Kidney Stone Theory


Most kidney stones can be left untreated, according to guidelines recently issued by the American Urological Association, and doctors should stop treating these painful calcium crystals with a technique called blind basket extraction. This is one of several high-tech interventions introduced over the last 20 years to break up, snare, or disintegrate kidney stones.

Joseph W. Segura, M.D., and colleagues who served on the guidelines panel conducted a computerized search of all relevant studies to determine which stones require intervention and which treatments have the best outcome. According to the panels guidelines, published in this months issue of Urology, 98% of small stones (less than half a centimeter) can be safely allowed to pass through the body without any treatment. In many cases, people have symptomless kidney stones diagnosed incidentally during a test for another purpose. Usually, these silent stones can be left alone, except when they start to move down the ureters, the tubes connecting the kidneys to the bladder. The pain caused by this movement can be agonizing. Drinking plenty of water and taking painkillers will aid in the passage of a stone through the ureter. The panels first choice of treatment for slightly larger stones (one centimeter or less) lodged near the kidneys is a technique called extracorporeal shock-wave lithotripsy.This is a non-surgical procedure which pulverizes the stones with ultrasound administered outside the body.

Lithotripsy and ureteroscopy are appropriate treatments for larger stones lodged near the bladder, according to the new guidelines. For ureteroscopy, a fiberoptic instrument fitted with a tiny camera is threaded through the bladder and ureter using fluoroscopy (motion x-rays) as guidance. Viewing their work on a TV screen, the doctors remove the stone with a basket-shaped instrument or dissolving it with a laser. Studies showed that both lithotripsy and ureteroscopy had similar outcomes. Lithotripsy is less invasive than ureteroscopy, but the former has a 20-30% failure rate versus the nearly 100% success rate of the latter.

Unfortunately, there are no head-to-head comparisons of treatments for kidney stones. Because kidney stones differ in size, location, and composition, there have been no controlled clinical trials in which people are randomly assigned to one of several treatment methods. This was noted by Dr. Segura and colleagues as a limitation to the process of developing treatment guidelines.

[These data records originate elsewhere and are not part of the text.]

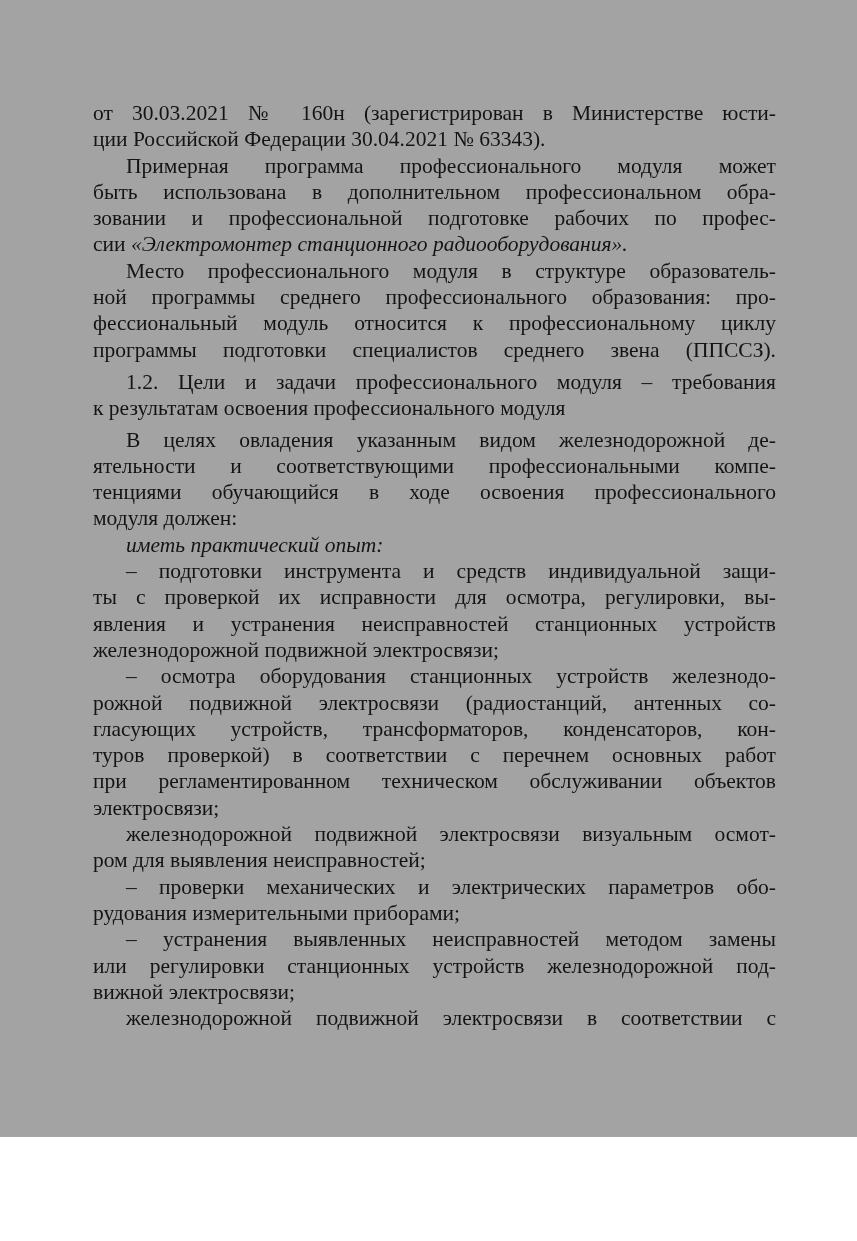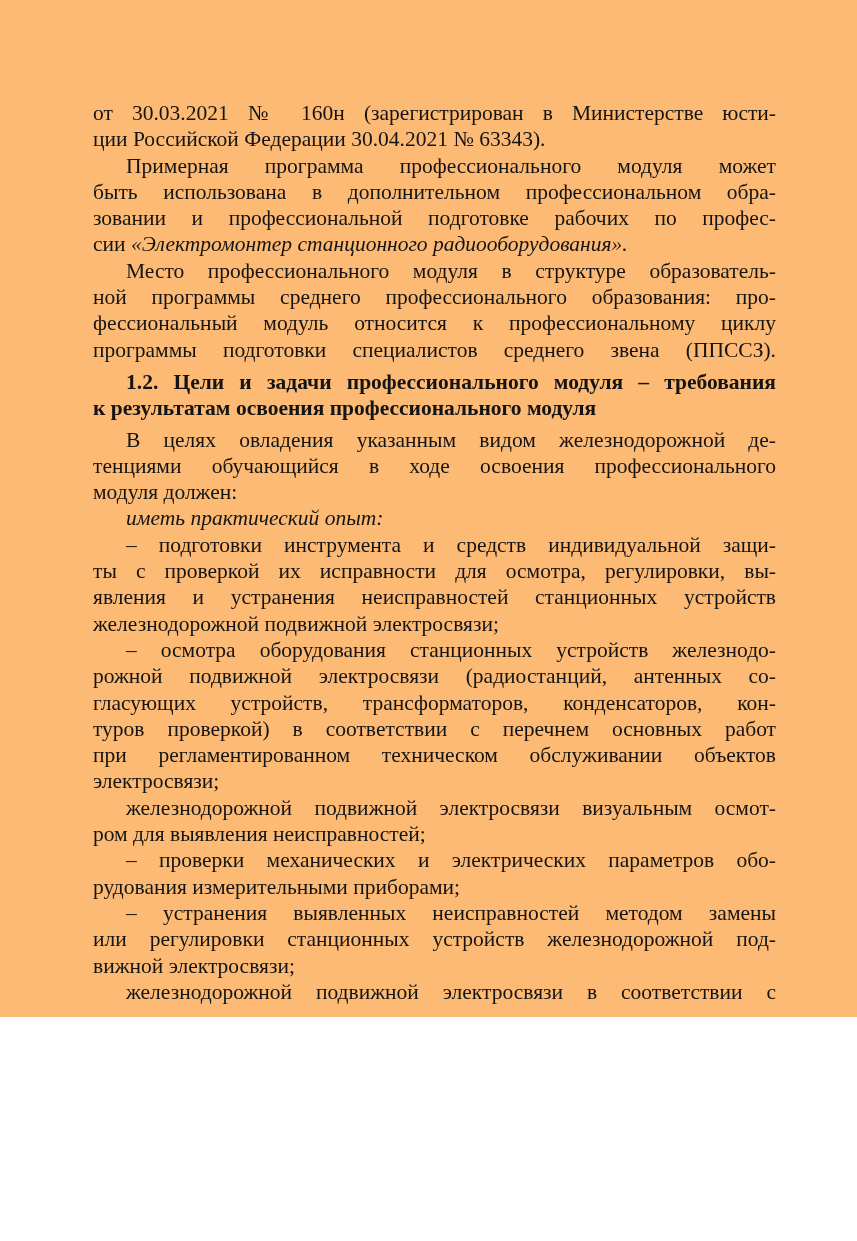"от 30.03.2021 № 160н (зарегистрирован" .page { background: #fdba74 -> #a3a3a3; height: 1017px -> 1137px }
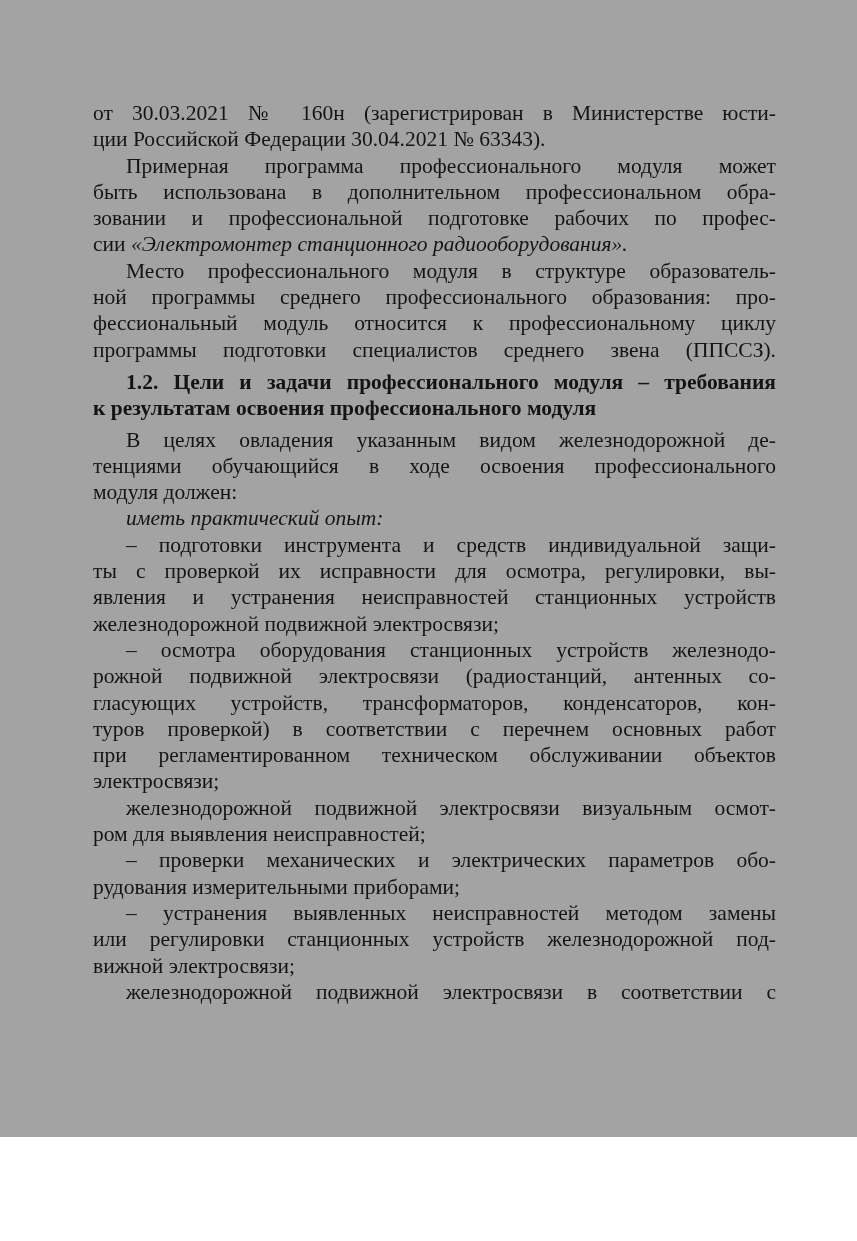"1.2. Цели и задачи профессионального" .seg.bold { font-weight: bold -> normal }
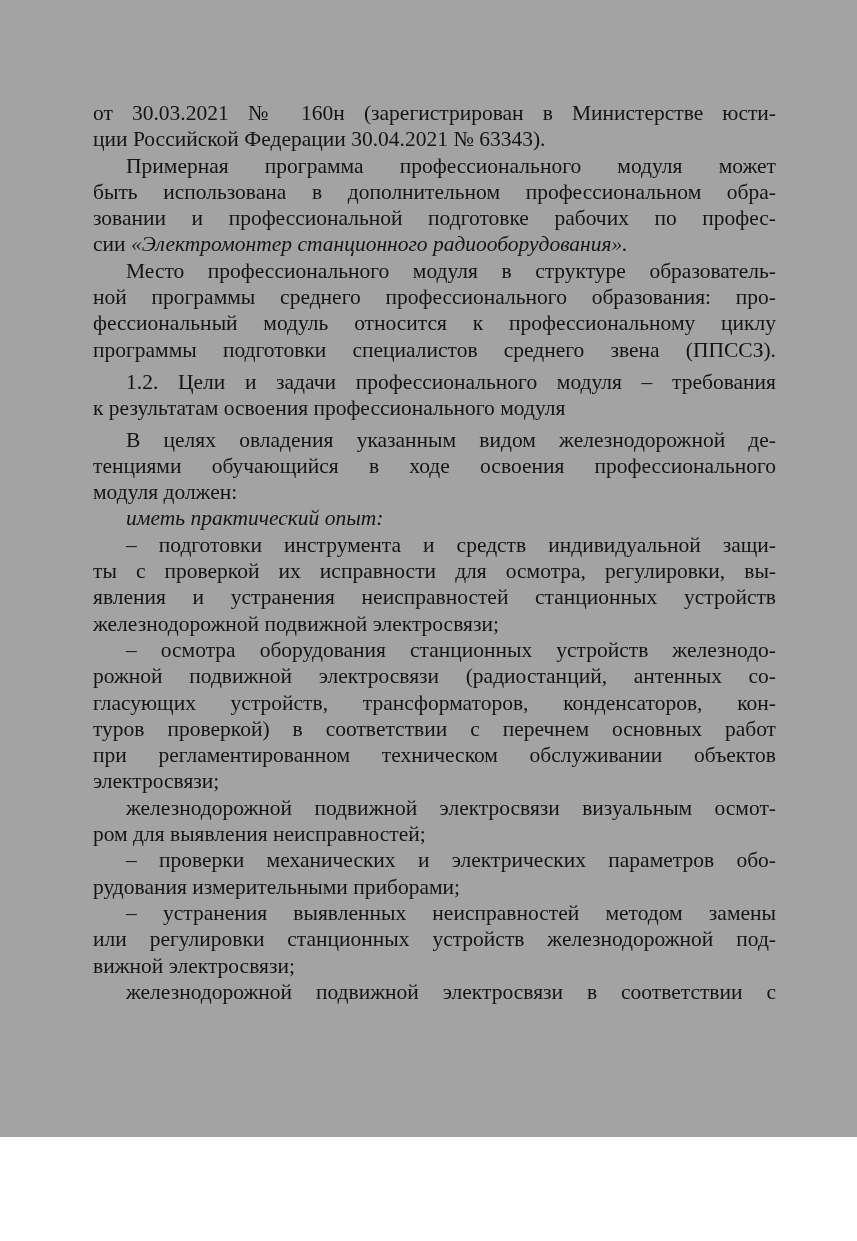"ятельности и соответствующими" div.line { html: none -> <div><span>ятельности и соответствующими профессиональными компе-</span></div> }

The new guidelines advise doctors to reserve the most drastic treatment, open surgery, for the uncommon circumstance of a large kidney stone or one caught in an unusual place such as the entrance to the ureter. Dr. Segura and colleagues advised against use of blind basket extraction because its done without fluoroscopic guidance and thus presents the most risks, specifically damaging the ureter and leaving stone fragments behind. Blind basket extraction represents an estimated 5% of all treatment currently administered to people with kidney stones.


By Maryann Napoli

Men are twice as likely as women to develop kidney stones. Once a person develops a stone, he or she has a 50% higher chance of spawning another within the next five to seven years. Until four years ago, when a study proved it erroneous, the standard prevention advice was restriction of dietary calcium intake. (About 75% of kidney stones are composed of calcium oxalate.) Gary C. Curhan, M.D., and colleagues at the Harvard School of Public Health followed over 45,000 men with no history of kidney stones and found that high dietary calcium intake actually decreases the risk of stones (New England Journal of Medicine, 25 March 1993). A similar and more recent study, conducted by the same Harvard team, followed over 91,000 women and found an important distinction between dietary calcium and calcium supplements. High consumption of calcium-rich food appeared to decrease the rate of kidney stones, but taking calcium supplements may increase the risk (Annals of Internal Medicine, 1 April 1997).

Gout, the use of calcium-based antacids, and excessive intake of vitamin D and salt are all associated with a higher than normal risk of developing kidney stones. On the other hand, drinking plenty of water (about two quarts daily) and long-term use of thiazine diuretics, usually prescribed for hypertension or edema, can prevent the development of kidney stones.